◆ **Exercise details**: Using the data below, return the stretch from the line that contains "(703, 225) none" through the line that contains "(289, 326) none", both included, exactly as it stands and nothing beyond it.

**** Information ****

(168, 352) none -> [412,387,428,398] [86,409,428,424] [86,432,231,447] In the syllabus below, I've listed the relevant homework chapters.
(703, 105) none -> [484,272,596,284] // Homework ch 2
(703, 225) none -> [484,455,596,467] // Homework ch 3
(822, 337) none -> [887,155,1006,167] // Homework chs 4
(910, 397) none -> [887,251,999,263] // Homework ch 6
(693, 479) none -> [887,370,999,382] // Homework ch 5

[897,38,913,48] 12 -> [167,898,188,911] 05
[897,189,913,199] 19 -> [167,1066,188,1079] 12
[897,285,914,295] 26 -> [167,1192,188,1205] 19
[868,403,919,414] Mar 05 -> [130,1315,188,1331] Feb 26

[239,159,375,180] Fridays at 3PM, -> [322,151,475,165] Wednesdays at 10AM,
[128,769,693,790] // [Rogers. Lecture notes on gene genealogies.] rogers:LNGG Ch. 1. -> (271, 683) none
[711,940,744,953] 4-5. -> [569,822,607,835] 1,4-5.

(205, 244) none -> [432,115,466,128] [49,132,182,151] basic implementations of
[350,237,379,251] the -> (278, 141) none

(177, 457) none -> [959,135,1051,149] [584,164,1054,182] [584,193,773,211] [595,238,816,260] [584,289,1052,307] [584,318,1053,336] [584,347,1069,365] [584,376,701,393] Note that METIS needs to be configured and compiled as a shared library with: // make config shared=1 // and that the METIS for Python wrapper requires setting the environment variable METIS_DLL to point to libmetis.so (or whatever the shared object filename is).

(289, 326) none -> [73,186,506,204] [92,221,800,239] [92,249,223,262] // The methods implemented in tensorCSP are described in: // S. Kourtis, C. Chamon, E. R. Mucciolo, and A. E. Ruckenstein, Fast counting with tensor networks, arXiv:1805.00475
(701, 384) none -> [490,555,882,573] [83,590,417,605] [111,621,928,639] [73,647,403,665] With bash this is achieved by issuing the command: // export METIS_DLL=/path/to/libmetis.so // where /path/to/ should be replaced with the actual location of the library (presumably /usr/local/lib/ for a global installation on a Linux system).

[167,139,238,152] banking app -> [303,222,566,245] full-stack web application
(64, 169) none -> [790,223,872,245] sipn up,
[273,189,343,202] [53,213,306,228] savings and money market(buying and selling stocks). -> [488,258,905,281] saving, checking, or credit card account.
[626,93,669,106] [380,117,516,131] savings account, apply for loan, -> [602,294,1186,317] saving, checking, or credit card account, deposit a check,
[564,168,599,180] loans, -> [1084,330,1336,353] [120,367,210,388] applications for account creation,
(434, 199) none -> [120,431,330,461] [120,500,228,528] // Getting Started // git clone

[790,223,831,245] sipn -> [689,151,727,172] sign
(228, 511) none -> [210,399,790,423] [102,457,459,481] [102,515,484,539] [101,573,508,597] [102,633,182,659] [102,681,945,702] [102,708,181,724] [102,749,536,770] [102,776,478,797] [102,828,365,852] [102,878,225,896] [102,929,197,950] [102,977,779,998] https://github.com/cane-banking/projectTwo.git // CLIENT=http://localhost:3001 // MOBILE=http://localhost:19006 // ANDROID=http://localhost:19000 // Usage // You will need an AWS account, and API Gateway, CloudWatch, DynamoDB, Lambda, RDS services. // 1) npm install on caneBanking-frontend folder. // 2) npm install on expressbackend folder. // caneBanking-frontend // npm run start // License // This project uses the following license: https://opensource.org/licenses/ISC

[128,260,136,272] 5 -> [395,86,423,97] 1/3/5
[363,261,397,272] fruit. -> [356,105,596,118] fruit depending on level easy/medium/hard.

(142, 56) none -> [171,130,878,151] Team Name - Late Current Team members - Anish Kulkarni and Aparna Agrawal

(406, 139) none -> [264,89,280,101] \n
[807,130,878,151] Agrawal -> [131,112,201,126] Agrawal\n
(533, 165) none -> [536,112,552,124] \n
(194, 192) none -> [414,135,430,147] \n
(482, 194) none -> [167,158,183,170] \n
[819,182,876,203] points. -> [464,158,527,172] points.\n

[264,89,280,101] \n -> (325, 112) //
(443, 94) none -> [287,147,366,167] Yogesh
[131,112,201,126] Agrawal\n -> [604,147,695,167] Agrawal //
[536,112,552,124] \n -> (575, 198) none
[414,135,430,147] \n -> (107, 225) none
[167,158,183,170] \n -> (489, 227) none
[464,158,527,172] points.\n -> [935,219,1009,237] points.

****

◆ **Response to the exercise**:
(703, 225) none -> [484,455,596,467] // Homework ch 3
(822, 337) none -> [887,155,1006,167] // Homework chs 4
(910, 397) none -> [887,251,999,263] // Homework ch 6
(693, 479) none -> [887,370,999,382] // Homework ch 5

[897,38,913,48] 12 -> [167,898,188,911] 05
[897,189,913,199] 19 -> [167,1066,188,1079] 12
[897,285,914,295] 26 -> [167,1192,188,1205] 19
[868,403,919,414] Mar 05 -> [130,1315,188,1331] Feb 26

[239,159,375,180] Fridays at 3PM, -> [322,151,475,165] Wednesdays at 10AM,
[128,769,693,790] // [Rogers. Lecture notes on gene genealogies.] rogers:LNGG Ch. 1. -> (271, 683) none
[711,940,744,953] 4-5. -> [569,822,607,835] 1,4-5.

(205, 244) none -> [432,115,466,128] [49,132,182,151] basic implementations of
[350,237,379,251] the -> (278, 141) none

(177, 457) none -> [959,135,1051,149] [584,164,1054,182] [584,193,773,211] [595,238,816,260] [584,289,1052,307] [584,318,1053,336] [584,347,1069,365] [584,376,701,393] Note that METIS needs to be configured and compiled as a shared library with: // make config shared=1 // and that the METIS for Python wrapper requires setting the environment variable METIS_DLL to point to libmetis.so (or whatever the shared object filename is).

(289, 326) none -> [73,186,506,204] [92,221,800,239] [92,249,223,262] // The methods implemented in tensorCSP are described in: // S. Kourtis, C. Chamon, E. R. Mucciolo, and A. E. Ruckenstein, Fast counting with tensor networks, arXiv:1805.00475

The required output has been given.